Le lecteur est invité à la suite de Michael et Melissa, les "M&M's" comme les nomment leurs amis qui les considèrent comme "le" couple modèle, image que les intéressés s'attachent à nourrir malgré les fissures que l'on entrevoit peu à peu. D'une fête de Noël à l'autre, une année sera passée, on fêtera l'élection de Barack Obama, on pleurera la mort de Michael Jackson et on regardera bouger lentement mais sûrement les cellules familiales, chez Michael et Melissa mais également chez leurs amis, Damian et Stephanie. Dans une ville de Londres multiculturelle et métissée, ces enfants d'émigrés peinent encore à asseoir leur identité, à la fois lancés dans la vie londonienne et tiraillés par des héritages qui les rattachent à leurs origines. Un contexte qui vient renforcer les déchirements habituels qui sapent peu à peu les couples : Melissa a cru maitriser la situation en quittant un job prenant de journaliste à la naissance de son deuxième enfant pour se lancer en free-lance, Michael se demande tous les jours où est passée la Melissa des débuts et rentre de plus en plus tard dans ce foyer qui lui pèse sans qu'il pense un instant à se remettre en question. Dans les têtes, les années d'avant défilent, on tente de comprendre comment, en une douzaine d'années, on en arrive là dans une relation, à s'envoyer des textos secs avec la liste des courses.

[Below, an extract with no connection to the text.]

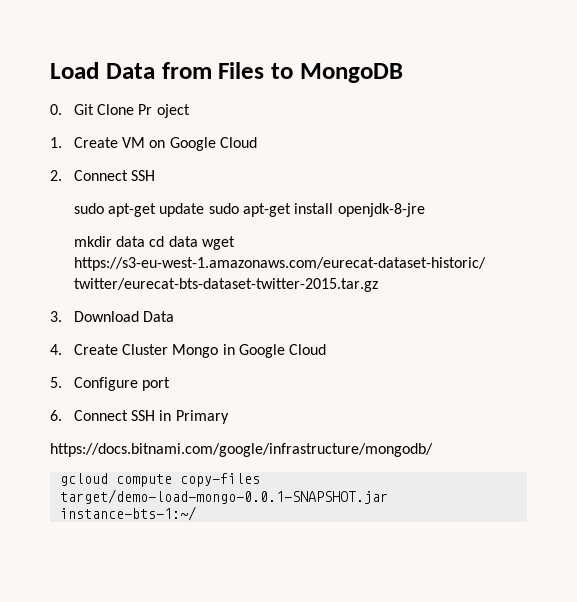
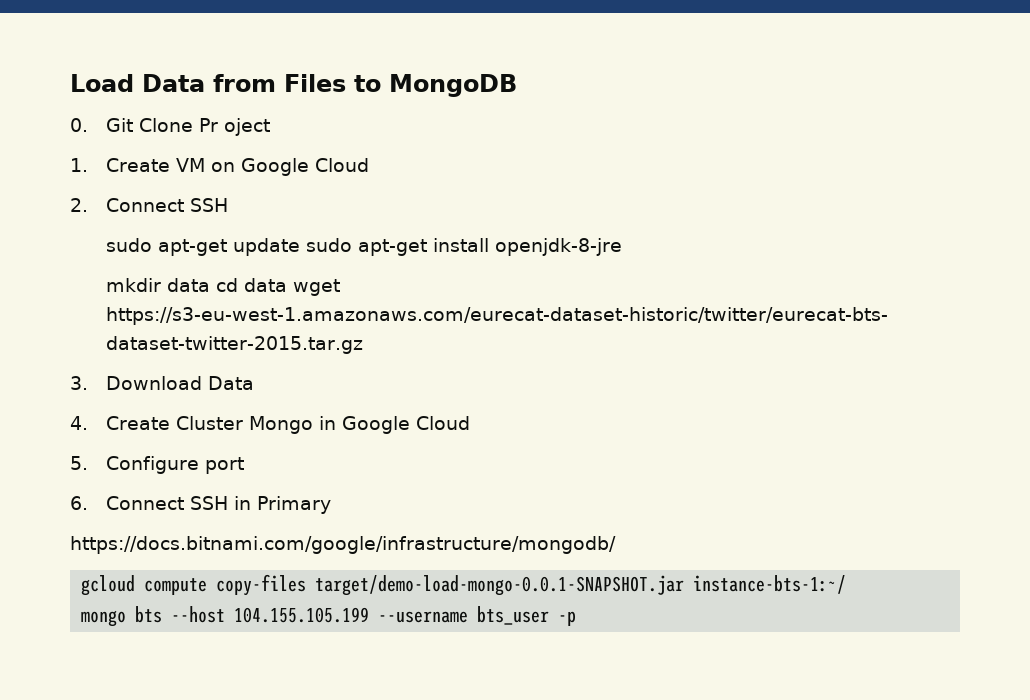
(196, 513) none -> [81,606,577,627] // mongo bts --host 104.155.105.199 --username bts_user -p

Diana Evans est au plus près de ses personnages et excelle à saisir le presque rien, le pas grand-chose, tous ces petits grains qui viennent gripper la machine. Qui tiennent aux différences d'aspirations que l'on ne s'avoue pas toujours ou que l'on pense pouvoir faire évoluer ou disparaitre chez l'autre. A la réalité crue qui vient percuter les fantasmes nourris par une imagination trop naïve. Aux mensonges que l'on se fait à soi-même avant d'en faire aux autres. Aux petites lâchetés du quotidien. L'auteure ausculte la relation entre Michael et Melissa dans un crescendo subtil qui trouve son paroxysme à mi-chemin du roman, dans une scène d'une force implacable qui clôt le chapitre 7 et m'a laissée K.O alors qu'on était encore loin d'en avoir fini. Certaines routes divergeront, d'autres tiendront le cap. Une année, c'est court et c'est très long lorsque l'on passe chaque seconde à se demander si on est bien là où l'on doit être...

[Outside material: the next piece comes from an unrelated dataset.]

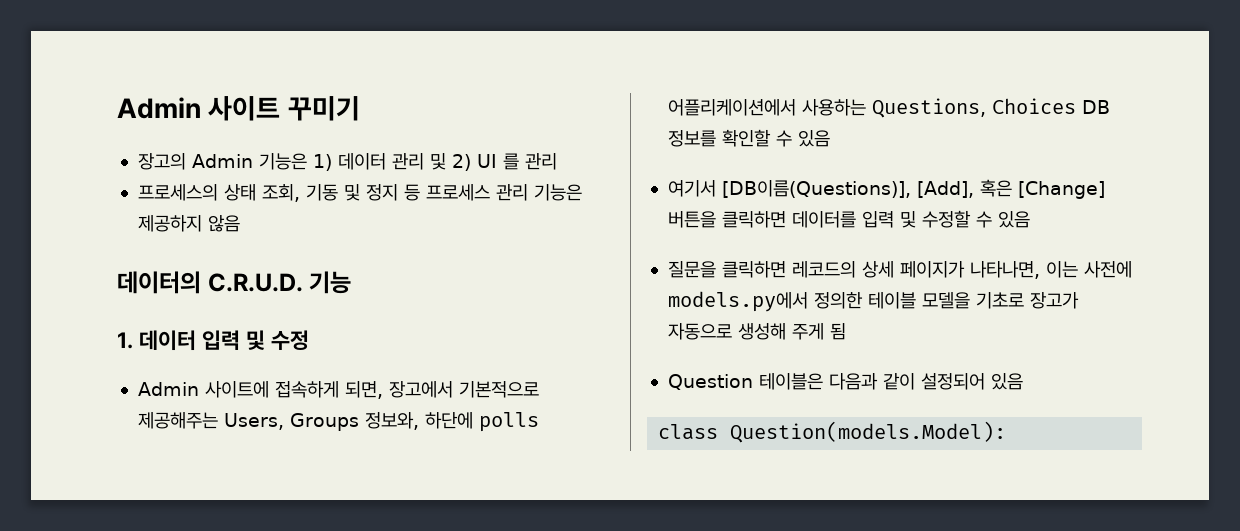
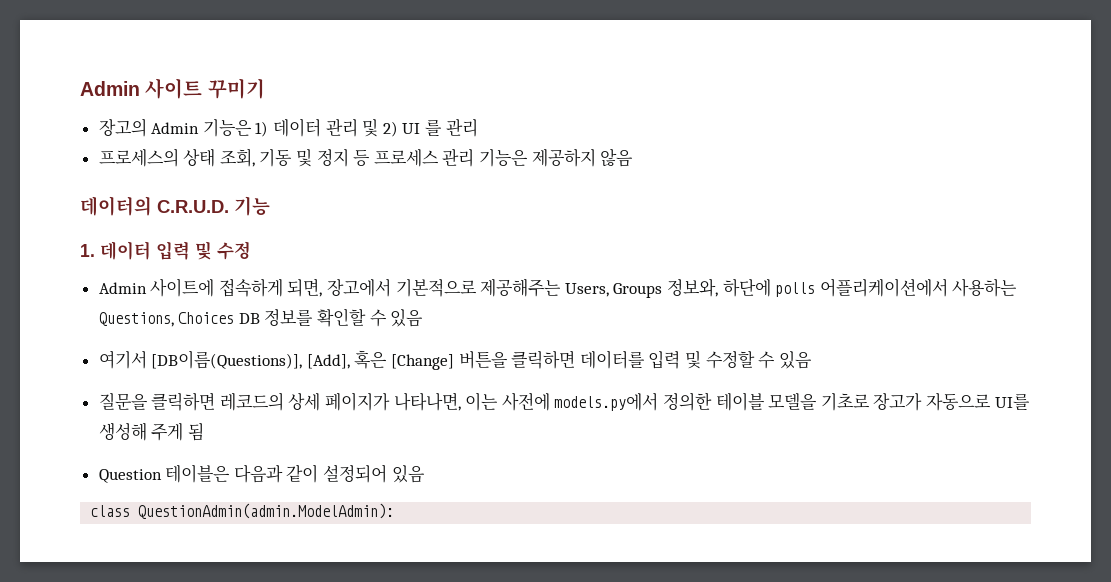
(732, 331) none -> [994,394,1030,410] UI를
[730,421,1007,443] Question(models.Model): -> [138,503,395,519] QuestionAdmin(admin.ModelAdmin):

"La passion, dans sa vérité la plus vraie et la plus féroce, ne fait pas bon ménage avec le dentifrice. Elle n'attend pas que l'on se soit démaquillée et exfoliée. Elle veut de la spontanéité. Elle réclame de l'imprudence. La passion est toujours un peu grossière, et ils étaient trop propres, une fois leurs visages lavés, leurs bouches rafraîchies, les portes, les fenêtres, la cuisinière et les robinets vérifiés pour que la maison ne brûle, n'explose ou ne sombre sous les eaux".
Tout le roman tient sur la finesse du regard que pose Diana Evans sur ce qui constitue un individu, ses failles, ses doutes, ses imperfections, tout ce qu'il n'a pas réglé avec son enfance, ses origines et qui influence sa façon d'appréhender l'avenir. Tout ce qui revient parfois, sur une simple chanson.
"C'est incroyable ce que la musique peut charpenter une vie, et te la rendre par pans entiers, alors que tu pensais avoir tout oublié".
"Ordinary People" - Diana Evans - Globe - 382 pages (traduit de l'anglais par Karine Guerre)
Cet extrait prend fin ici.